Title: Great Regex but not full proof
Name: viren negi
Date: 9/23/2009 2:16:38 AM
Comment:
I must say by far your regex is far more robust and better compare to other regex's that one can find over the INTENET in distinguishing between malformed and proper URL .But it still feel it lack some basic functionality check like
1.If a URL has "https". I know it simple one just need to append "s?" after "http" of your regex but still.
2.The regex treat a URL as proper and not malformed even if a URL contain and "_".
e.g https://www._google.com is identified as proper and not malformed URL
(above URL is been checked against your regex in http://rubular.com)
to get rid of this I just removed all the '_' form your regex.
hope you don't mind.
It works fien then I wonder what are those '_' doing there.
Hope that you put more light on to it in your future comment
3. the regex treat the URL http://www.google.com/ as malformed.which its shouldn't have done.
rest all is fine
Great work Man.Truly Great
Carry on with such wonderful work
and please make the necessary change in your regex for the betterment of all our fellow developers
Title: URI.pm is insecure
Name: Ted Cambron
Date: 6/9/2008 9:13:16 PM
Comment:
OK, once again for all you purists.
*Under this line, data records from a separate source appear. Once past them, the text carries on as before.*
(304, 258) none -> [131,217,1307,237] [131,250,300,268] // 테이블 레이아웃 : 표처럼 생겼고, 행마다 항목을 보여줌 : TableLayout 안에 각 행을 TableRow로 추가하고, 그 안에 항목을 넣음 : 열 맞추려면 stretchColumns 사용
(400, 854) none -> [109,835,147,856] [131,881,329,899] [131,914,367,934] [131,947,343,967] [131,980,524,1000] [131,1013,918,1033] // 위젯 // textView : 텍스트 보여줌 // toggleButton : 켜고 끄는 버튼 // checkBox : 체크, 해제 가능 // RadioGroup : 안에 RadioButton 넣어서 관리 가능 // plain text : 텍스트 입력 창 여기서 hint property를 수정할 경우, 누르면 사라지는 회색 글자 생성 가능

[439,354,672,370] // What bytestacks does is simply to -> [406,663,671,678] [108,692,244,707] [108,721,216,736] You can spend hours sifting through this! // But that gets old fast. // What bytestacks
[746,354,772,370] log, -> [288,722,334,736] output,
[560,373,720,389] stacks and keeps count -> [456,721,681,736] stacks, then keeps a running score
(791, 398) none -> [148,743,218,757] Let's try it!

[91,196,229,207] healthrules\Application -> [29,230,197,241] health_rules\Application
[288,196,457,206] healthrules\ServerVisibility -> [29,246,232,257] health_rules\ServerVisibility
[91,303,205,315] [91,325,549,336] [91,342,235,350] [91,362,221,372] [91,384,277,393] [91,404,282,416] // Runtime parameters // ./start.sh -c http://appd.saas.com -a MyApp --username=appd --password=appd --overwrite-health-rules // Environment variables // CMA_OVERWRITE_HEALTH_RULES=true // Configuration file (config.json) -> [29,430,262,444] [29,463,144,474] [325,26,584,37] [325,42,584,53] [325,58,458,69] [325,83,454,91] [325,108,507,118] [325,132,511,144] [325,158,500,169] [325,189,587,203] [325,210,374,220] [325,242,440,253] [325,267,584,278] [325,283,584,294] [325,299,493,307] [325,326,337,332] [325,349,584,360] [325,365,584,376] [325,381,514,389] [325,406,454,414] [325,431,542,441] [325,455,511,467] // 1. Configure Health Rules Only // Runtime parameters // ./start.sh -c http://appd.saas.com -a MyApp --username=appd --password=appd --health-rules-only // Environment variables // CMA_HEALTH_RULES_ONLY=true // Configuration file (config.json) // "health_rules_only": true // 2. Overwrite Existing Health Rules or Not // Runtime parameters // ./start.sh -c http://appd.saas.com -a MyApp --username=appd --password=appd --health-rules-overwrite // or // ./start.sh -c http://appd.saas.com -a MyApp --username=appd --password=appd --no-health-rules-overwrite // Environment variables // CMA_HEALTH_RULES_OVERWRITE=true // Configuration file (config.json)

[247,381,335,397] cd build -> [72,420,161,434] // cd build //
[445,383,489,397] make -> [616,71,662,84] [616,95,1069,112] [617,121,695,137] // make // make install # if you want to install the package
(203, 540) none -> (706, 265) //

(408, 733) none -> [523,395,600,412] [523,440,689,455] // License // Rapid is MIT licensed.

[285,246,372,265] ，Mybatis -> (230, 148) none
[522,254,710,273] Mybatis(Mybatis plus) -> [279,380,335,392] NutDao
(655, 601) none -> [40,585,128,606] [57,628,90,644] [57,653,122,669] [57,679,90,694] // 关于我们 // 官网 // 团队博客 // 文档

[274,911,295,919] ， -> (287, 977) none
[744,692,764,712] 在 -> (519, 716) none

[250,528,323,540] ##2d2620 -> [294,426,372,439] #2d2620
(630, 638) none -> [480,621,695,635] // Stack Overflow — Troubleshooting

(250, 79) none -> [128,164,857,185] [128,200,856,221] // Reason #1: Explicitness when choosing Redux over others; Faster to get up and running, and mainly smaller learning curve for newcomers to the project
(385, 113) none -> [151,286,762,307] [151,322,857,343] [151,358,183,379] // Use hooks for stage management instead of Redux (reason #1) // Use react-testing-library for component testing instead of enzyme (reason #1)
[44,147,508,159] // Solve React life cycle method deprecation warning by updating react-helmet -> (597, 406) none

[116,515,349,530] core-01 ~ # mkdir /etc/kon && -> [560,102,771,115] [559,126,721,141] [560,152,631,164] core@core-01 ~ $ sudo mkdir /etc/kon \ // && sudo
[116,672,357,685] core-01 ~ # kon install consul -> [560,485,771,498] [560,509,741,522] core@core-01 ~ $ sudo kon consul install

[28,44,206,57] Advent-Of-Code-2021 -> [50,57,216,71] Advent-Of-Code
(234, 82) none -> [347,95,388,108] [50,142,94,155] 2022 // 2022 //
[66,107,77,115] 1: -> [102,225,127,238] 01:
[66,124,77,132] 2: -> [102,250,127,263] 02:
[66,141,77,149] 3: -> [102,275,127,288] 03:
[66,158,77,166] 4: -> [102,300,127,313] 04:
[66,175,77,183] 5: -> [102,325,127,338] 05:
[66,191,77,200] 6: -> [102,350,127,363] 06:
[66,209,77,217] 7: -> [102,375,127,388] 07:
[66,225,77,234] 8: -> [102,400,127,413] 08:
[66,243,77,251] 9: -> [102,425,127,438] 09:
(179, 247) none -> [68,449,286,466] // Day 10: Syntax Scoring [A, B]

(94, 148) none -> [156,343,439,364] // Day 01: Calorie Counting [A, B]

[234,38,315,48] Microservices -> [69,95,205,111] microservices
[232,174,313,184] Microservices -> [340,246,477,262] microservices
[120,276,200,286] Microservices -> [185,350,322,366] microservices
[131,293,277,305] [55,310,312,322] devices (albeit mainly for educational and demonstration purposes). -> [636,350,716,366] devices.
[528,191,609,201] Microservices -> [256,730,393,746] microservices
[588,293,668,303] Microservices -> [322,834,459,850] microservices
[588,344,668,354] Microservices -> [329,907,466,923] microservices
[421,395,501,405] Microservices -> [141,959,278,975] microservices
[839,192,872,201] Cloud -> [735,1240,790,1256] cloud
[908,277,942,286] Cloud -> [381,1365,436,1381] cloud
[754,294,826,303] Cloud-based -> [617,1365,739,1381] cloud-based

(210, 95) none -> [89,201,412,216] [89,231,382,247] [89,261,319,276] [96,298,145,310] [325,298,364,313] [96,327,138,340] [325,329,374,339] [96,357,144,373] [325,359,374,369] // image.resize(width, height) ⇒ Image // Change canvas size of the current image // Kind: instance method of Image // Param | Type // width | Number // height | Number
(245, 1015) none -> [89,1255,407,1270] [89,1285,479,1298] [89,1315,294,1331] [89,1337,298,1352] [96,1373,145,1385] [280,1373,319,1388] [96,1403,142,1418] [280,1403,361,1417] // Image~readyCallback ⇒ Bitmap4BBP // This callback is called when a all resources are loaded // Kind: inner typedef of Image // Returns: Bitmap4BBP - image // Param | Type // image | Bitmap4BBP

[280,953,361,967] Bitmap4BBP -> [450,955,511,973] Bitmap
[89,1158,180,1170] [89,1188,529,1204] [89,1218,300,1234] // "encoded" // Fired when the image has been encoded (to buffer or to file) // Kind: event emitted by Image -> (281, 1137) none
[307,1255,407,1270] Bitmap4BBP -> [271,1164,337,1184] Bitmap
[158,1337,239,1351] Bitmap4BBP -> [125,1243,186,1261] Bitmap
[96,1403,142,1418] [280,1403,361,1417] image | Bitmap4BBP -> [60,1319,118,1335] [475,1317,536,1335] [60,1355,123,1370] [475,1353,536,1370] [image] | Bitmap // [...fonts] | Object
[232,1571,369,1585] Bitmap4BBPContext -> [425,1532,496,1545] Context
The URI.pm family is insecure. Every hacker knows it. A double dot is a valid URI and also a good way to do a traversal hack that can wipe out a database. Using URI.pm will not prevent this. Using my regex will. Why use URI.pm and then use another piece of code to loop through the data and look for double dots when all you need is one simple regex? Thank you sir and good day.
Title: URI.pm is insecure
Name: Ted Cambron
Date: 6/9/2008 9:13:05 PM
Comment:
OK, once again for all you purists. The URI.pm family is insecure. Every hacker knows it. A double dot is a valid URI and also a good way to do a traversal hack that can wipe out a database. Using URI.pm will not prevent this. Using my regex will. Why use URI.pm and then use another piece of code to loop through the data and look for double dots when all you need is one simple regex? Thank you sir and good day.
Title: Not so hot
Name: Meno d'Emme
Date: 4/21/2008 10:41:20 PM
Comment:
The failure cases are valid URIs and there are many more valid's that the Rx will not match. The Rx will also match things that are invalid. The URI.pm family is core in Perl and does these things correctly and with more power and flexibility.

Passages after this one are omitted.